New plant-based store for meat-lovers opens in London

Good Kind
Good Kind

A new vegan grocery store, The Good Kind, has opened in Enfield, London, to show just how easy it can be to move towards a more plant-based diet and help carnivorous consumers eat less meat.

“Many people are so curious about what veganism is and the food it brings,” explains owner Jessica Chan. “I believe that consumers not only wanted a plant-based grocery store – they wanted a plant-based grocery store specifically for meat lovers. Going plant-based can be hard for consumers who are trying it for the first time.”

Chan believes supermarkets can be overwhelming for those transitioning to a plant-based diet as there is no guidance available on alternatives. “We launched The Good Kind to help those who love meat but want to eat less meat and don’t know where to look. We are here to help by recommending good meat, cheese, dairy alternatives ­– the ones that actually taste good and make it easy for them to swap their usual beef for a plant-based beef burger.”

The vegan category will continue to gain momentum as people want to eat better and realize that plant-based food is in fact delicious and incredibly easy to do

The Transition Zone is one of four distinct areas within the store and is aimed at meat lovers, new vegans and those transitioning to plant-based diets. Here, consumers can discover meat alternatives (bacon, chicken, beef burgers) and plant-based cheeses. The Good For You Snack Zone offers healthy crisp alternatives and the Sweet Indulgence Zone has a range of dairy-free chocolates and gelatine-free sweets.

“Our best sellers are Ima vegan sushi – Vegan Salmon Sushi Roll, Hoisin ‘Duck’ Sushi Roll and Vegan ‘Tuna’ & Sweetcorn Sushi Burrito,” says Chan. “Meat alternatives have also been selling well – Beyond Meat Burgers and THIS bacon. In our healthy snacks category, customers love Other Foods Crunchy Shiitake Mushrooms.”

There is also a Relaxation Zone offering a range of plastic-free bodycare, beauty and bathroom staples, including bath salts, skincare, handmade soaps, bamboo wipes and tissues.

Chan believes consumer consciousness around the environment is helping drive the category. “The interest in veganism is so strong right now because we see the topic of climate change/sustainability in the mainstream media and the devastating effects it has on our planet – the Australian fires, plastic pollution in our oceans. It’s hard to turn a blind eye and consumers want to be socially responsible human beings and do their bit, however small. We really try to encourage our customers to do what they can – it’s not about going vegan all the way, but rather encouraging everyone to eat less meat even just once a week because if we all work together, collectively it will help the planet. At The Good Kind, there is no more divide between vegans and meat eaters. Everyone is welcome.”
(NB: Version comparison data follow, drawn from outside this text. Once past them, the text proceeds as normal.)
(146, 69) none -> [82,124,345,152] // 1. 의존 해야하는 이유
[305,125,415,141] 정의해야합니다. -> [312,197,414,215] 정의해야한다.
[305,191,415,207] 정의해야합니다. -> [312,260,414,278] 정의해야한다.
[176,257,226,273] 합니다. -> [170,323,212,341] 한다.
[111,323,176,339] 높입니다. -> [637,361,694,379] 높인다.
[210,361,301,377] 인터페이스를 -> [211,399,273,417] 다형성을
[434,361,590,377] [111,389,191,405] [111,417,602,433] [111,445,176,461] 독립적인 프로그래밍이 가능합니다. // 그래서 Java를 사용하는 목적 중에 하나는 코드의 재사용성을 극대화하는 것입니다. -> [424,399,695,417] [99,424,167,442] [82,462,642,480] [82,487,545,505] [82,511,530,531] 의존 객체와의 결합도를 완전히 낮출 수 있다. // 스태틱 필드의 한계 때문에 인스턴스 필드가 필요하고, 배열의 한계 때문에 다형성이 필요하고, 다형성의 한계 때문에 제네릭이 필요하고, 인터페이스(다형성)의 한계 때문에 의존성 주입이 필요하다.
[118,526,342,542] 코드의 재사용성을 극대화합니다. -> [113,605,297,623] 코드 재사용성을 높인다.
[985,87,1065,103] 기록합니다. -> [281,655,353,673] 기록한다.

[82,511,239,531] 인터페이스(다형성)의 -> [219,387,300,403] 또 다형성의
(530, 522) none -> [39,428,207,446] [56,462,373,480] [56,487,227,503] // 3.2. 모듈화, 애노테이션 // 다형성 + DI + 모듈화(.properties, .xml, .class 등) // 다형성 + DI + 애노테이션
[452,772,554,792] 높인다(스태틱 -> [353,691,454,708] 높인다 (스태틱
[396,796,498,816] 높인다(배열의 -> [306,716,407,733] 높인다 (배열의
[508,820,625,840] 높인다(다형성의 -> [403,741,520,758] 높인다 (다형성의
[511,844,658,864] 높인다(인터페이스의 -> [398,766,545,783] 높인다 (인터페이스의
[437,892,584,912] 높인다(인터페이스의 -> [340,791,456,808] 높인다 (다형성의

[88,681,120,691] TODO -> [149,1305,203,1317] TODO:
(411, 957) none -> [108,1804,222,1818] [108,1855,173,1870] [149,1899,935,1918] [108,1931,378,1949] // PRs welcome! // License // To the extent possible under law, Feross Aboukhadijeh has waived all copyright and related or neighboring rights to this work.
Starting a new venture during a pandemic is no easy feat, but this didn’t deter Chan, who says customers have been really receptive to the idea of the shop. “It comes with its own challenges but there are always solutions to problems, like with all businesses we need to be creative and adapt to this new normal. We’ve found opening during a pandemic surprisingly good. This has been down to the support from our local community which has been phenomenal. We’re so grateful. People are more willing to try new things and have more time. They are visiting and supporting local independent shops more. It’s been so positive and we have seen a lot of interest and curiosity in our plant-based grocery shop.”

Expressing optimism about the future of the store and the category, Chan says she has plans to expand into other neighbourhoods to help more meat eaters in London find good meat alternatives and inspire them to eat less meat to help the planet. “The vegan category will continue to gain momentum as people want to eat better and realize that plant-based food is in fact delicious and incredibly easy to do,” she says. “It won’t be going anywhere!”